For massive amounts of “cold data,” enterprise-grade archive discs offer features such as low power consumption, decades-long lifespan, offline anti-hacking (air-gap), and write-once-read-many (WORM). Amid soaring SSD/HDD prices, discs have become a cost-effective B2B backup alternative, prompting some international clients to resume purchases to diversify risk.

Oligopoly benefits explode: Ritek and CMC control global pricing

The revival of optical discs has rapidly translated into corporate profits, thanks to “extreme supply consolidation.” Over the past decade, due to weak demand in the consumer market, companies like India’s MBI and several Chinese manufacturers have exited the market. Currently, about 80-90% of global capacity is concentrated in Taiwan’s Ritek and CMC Magnetics, forming a stable oligopoly.
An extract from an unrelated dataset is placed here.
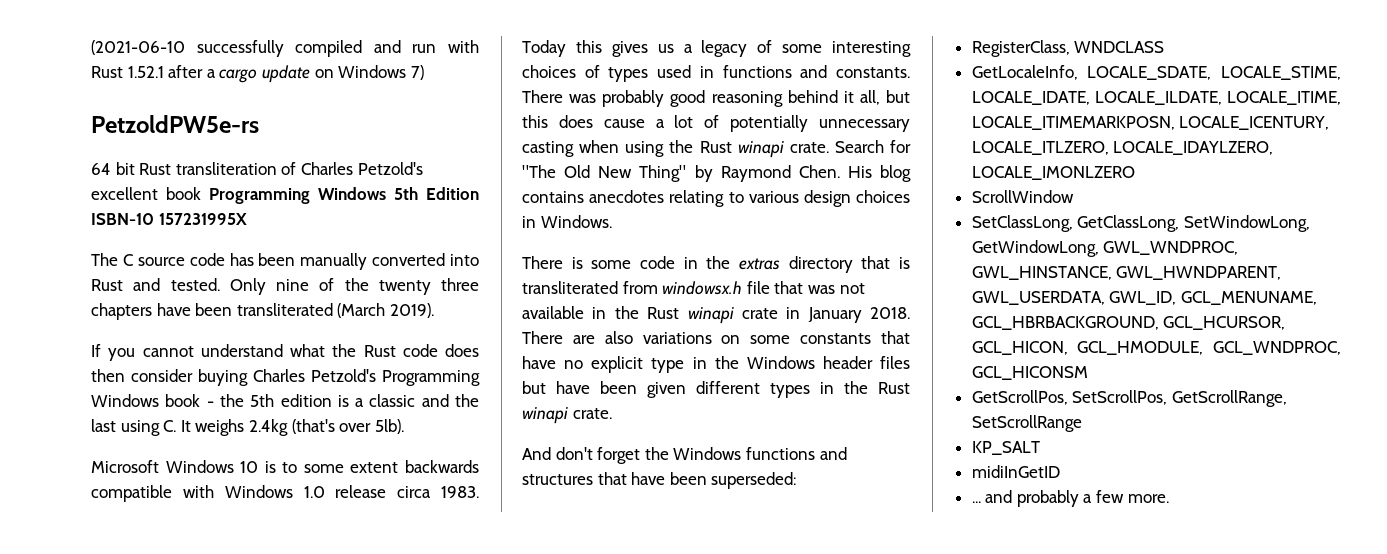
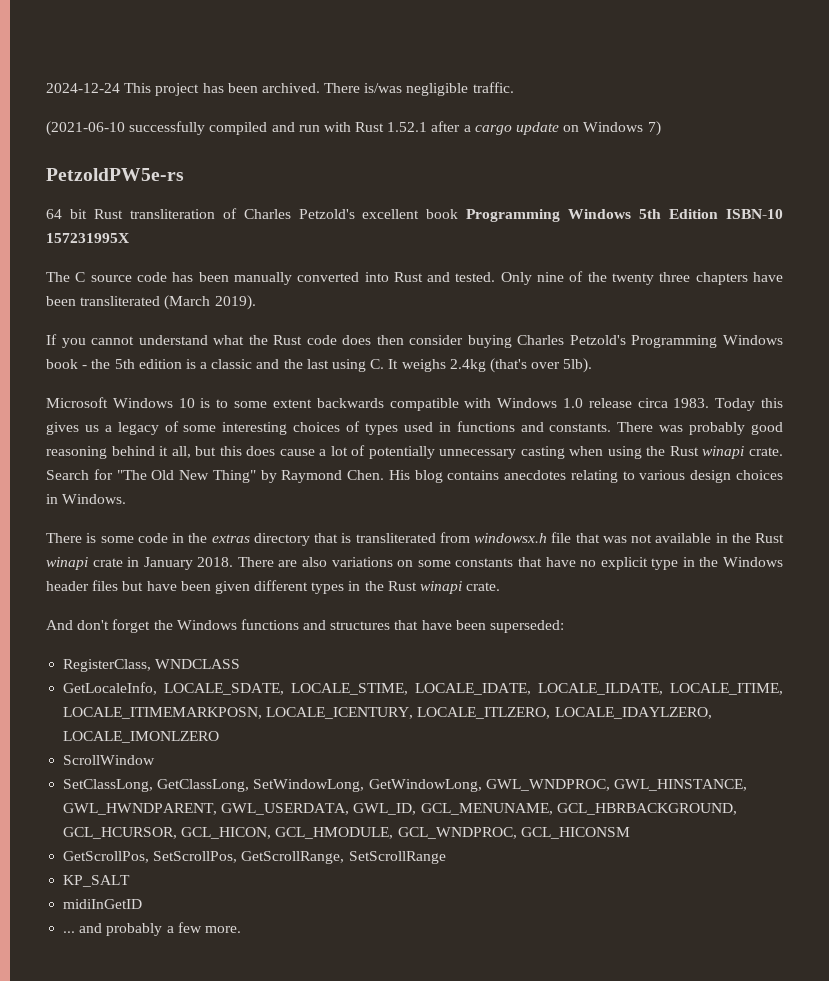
+ 2024-12-24 This project has been archived. There is/was negligible traffic.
When demand unexpectedly rebounds and supply tightens, pricing power shifts back to Taiwanese manufacturers:

  • Ritek (2349): Officially announced price hikes since late last year, with over 10% increase in Q1 2026 and expected further 10-20% rise in Q2. As international clients expand procurement, their Taiwan and Vietnam production lines see significantly higher utilization, improving operations.
  • CMC (2323): Confirmed that disc prices are trending upward, with rolling price adjustments based on customer purchase cycles (quarterly, monthly, or project-based), aligning with Ritek’s approach.

Stock prices surge on news, structural transformation draws attention

Market funds quickly seized this rare decade-long industry turnaround. According to CMoney’s intraday report, Ritek (2349) saw strong buying on March 19, hitting the daily limit at NT$14.4; CMC (2323) also surged about 8.64% late in the day, closing at NT$11.95. This indicates active capital rotation driven by the AI spillover effect.

Industry analysts point out that this disc price increase is not a short-term fluctuation but a structural demand driven by AI data explosion. While optical discs won’t fully replace SSDs/HDDs, their unique advantages in long-term B2B backup markets have been reestablished. This long-awaited “unexpected spring” could improve gross margins and stabilize cash flow for Taiwan’s two major optical disc players.